ML Math

Batch Normalization

Step-by-step derivation of the forward and backward passes, normalizing across the batch dimension with per-feature scale and shift.

Notation

SymbolDescription
\(x_{i,j}\)Input for sample \(i \in \{1,\ldots,N\}\), feature \(j \in \{1,\ldots,D\}\)
\(\mu_j,\; \sigma^2_j\)Mean and variance of feature \(j\) computed across the \(N\) batch samples
\(\hat{x}_{i,j}\)Normalized value: \((x_{i,j} - \mu_j)/\sqrt{\sigma^2_j + \varepsilon}\)
\(\gamma_j,\; \beta_j\)Learned per-feature scale and shift; shared across all batch samples
\(y_{i,j}\)Output: \(\gamma_j \hat{x}_{i,j} + \beta_j\)
\(dy_{i,j},\; dx_{i,j}\)Upstream gradient \(\partial L/\partial y_{i,j}\) and downstream gradient \(\partial L/\partial x_{i,j}\)

1. Forward Pass

For each feature \(j\), compute statistics across the \(N\) samples, then normalize and rescale:

  1. Batch mean \[\mu_j = \frac{1}{N}\sum_{i=1}^{N} x_{i,j}\]
  2. Batch variance \[\sigma^2_j = \frac{1}{N}\sum_{i=1}^{N}(x_{i,j} - \mu_j)^2\]
  3. Normalize \[\hat{x}_{i,j} = \frac{x_{i,j} - \mu_j}{\sqrt{\sigma^2_j + \varepsilon}}\]
  4. Scale and shift \[y_{i,j} = \gamma_j \hat{x}_{i,j} + \beta_j\]
The normalization axis is the batch dimension \(N\): each feature \(j\) gets its own \(\mu_j\) and \(\sigma^2_j\) computed from all samples in the mini-batch.

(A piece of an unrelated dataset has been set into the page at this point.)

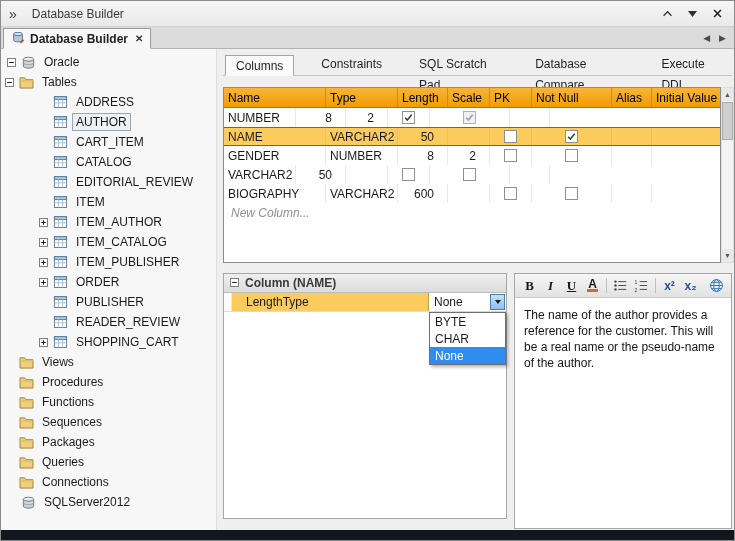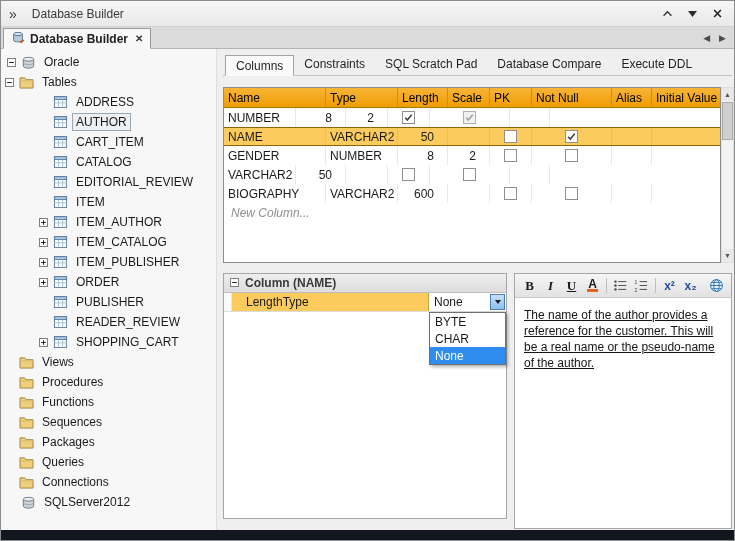"Columns" .panel-tabs { gap: none -> 17px }
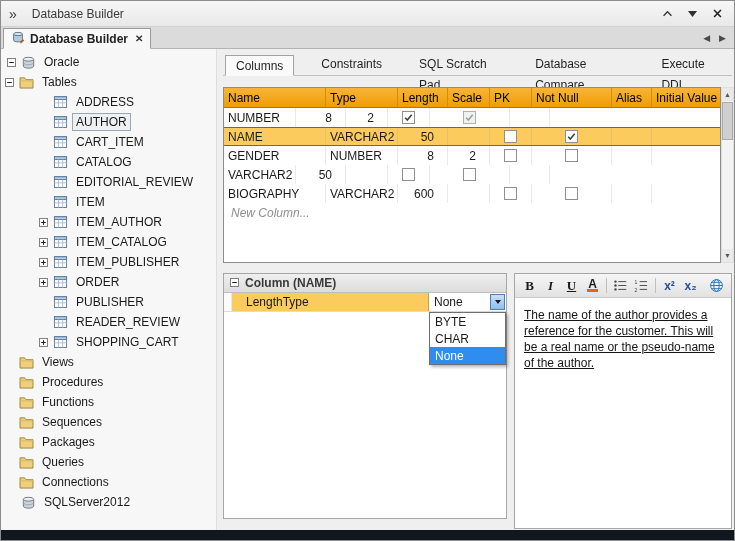"The name of the author" .notes-body { text-decoration: underline -> none }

This is the opposite axis from Layer Normalization.

2. Backward Pass — Gradients for \(\gamma\) and \(\beta\)

Since \(y_{i,j} = \gamma_j \hat{x}_{i,j} + \beta_j\), the chain rule gives a contribution from every sample \(i\) in the batch:

\[ d\beta_j = \sum_{i=1}^{N} \frac{\partial L}{\partial y_{i,j}} \cdot \underbrace{\frac{\partial y_{i,j}}{\partial \beta_j}}_{=\,1} = \sum_{i=1}^{N} dy_{i,j} \] \[ d\gamma_j = \sum_{i=1}^{N} \frac{\partial L}{\partial y_{i,j}} \cdot \underbrace{\frac{\partial y_{i,j}}{\partial \gamma_j}}_{=\,\hat{x}_{i,j}} = \sum_{i=1}^{N} dy_{i,j}\cdot\hat{x}_{i,j} \]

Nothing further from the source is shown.